I like to put my wire core around the trunk, then a lanyard up through the fronds on my bridge so I can sit...then choke my climb line (or adjustable friction saver) when finished and rappell down. And I had a camel back as well 'cause it was August...HOT and HUMID!
The other chap had a waist belt, a short flipline and spikes...and a ball cap.
Hey Bermie,I just noticed your new dual residency.
Are you part time she-devil now?:msp_ohmy::hmm3grin2orange:
i either hand throw or use a big shot to set my lines but only on coconut palms that have not been pruned for years. i still wear spikes to get a good foot hold once up top after the dangerous fronds have been cut off. i only SRT'd that last palm of the day cause it was dangerous and had the potential for fronds collapsing.
It is impossible to set a climbing line in a coconut palm by using a throw ball and pulling the climbing line through it, and I will bet you any amount of money you want that you can't do it. I have seen many attempts and not one successful. And what "dangerous" fronds on a coconut palm are you talking about? They don't have a skirt like Washingtonias and some of the other fan palms that can slide down the trunk.
I would also like to see a 20 lb. coconut. Even an extremely large one weighs less than 15 lbs, with the average weight of a mature nut only 8-10.5 lbs. You and I both know that you did not SRT up that palm and just spiked it. No shame in that, even the local arborist association's guidelines permit spiking a coco when other means are not practical. You have been posting bs on various tree forums and pretending to be someone you are not. Just be honest and admit you know next to nothing and have very limited experience.
Don't go talking to my buddy Jeff like he never touched a palm in his life when you didn't know the size of the operation he runs and like he said, the thousands of palms they trim a year. You need to be humble and stop lying so much, unless you want me to direct others to threads in other forums where you admit that.
Disclaimer: after a careful review of my 28 years in biz, I have only trimmed coconuts between 30,000-32,000 times but still stand by what I stated above.
arborjockey,
you don't know what happened between me and Treesurfer at the time of my post, and I am not going to air it out here, especially since he has since sent me a sincere apology.
I think most of the guys here, and everyone who knows me personally, know that :
1. I don't exaggerate or bs people
2. I can back up or prove what I say.
3. I am willing to put money where my mouth is.

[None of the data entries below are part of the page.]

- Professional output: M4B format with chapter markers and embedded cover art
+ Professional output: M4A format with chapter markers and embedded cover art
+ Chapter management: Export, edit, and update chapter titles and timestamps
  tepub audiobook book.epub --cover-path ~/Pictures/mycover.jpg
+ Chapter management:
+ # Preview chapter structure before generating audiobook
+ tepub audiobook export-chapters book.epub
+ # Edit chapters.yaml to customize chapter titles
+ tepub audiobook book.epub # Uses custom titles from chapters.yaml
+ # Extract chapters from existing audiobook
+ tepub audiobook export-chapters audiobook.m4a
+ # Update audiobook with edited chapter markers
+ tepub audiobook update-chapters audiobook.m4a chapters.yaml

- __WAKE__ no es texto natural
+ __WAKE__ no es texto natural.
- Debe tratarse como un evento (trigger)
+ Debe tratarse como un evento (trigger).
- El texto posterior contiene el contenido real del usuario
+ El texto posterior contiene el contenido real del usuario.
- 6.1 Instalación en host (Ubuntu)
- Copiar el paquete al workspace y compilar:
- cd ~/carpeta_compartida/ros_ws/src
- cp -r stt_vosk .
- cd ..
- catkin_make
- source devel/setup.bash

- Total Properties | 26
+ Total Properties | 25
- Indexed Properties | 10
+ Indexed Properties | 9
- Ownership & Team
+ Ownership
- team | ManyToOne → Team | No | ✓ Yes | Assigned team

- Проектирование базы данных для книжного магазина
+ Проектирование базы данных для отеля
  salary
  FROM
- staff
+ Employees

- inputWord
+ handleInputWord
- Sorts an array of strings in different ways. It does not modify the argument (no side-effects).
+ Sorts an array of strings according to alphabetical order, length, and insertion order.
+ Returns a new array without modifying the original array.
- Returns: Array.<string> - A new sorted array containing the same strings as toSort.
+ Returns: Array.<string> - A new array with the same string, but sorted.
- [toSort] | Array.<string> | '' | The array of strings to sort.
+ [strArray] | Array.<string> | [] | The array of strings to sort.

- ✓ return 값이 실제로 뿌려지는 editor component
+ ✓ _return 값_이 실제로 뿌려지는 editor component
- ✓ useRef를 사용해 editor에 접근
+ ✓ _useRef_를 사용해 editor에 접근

I have done many coco removals where it was necessary to set a line to pull it in a certain direction, 18 in one vacant lot on Kahala Ave. That is where the most expensive homesteaded on Oahu are located. All of the palms were between 60-70 ft. of trunk. To set the line, we climb about 3/4 of the way up, tie a running bowline on the trunk, and use a figure 8 to come down on that line. That takes less than 2 min. How long does it take you to put a line in the head of a coco and how tall are the cocos you are talking about? How can you be sure it won't slide off the fronds when pulling? How big is your crew to have the capabilty to trim 32,000 cocos in one week? Even if one guy can do 200 (an unrealistic nbr) a day, do you have 32 climbers??? I thought the biggest tree company in Hawaii only had about 10. That coco I trimmed on the video did not have a lot of crap left on it as you said. You cannot see the head clearly enough to make that statement. I go back there next month and I will take an overall photo, and then a close up so you can tell it is the same tree before I trim it, and you will see even 3 months later, there is not a lot of ”crap” on it. I still am willing to bet whatever amount you want, to prove my statement false, that it is impossible to pull a climbing line through the head of a coco using a throwball line.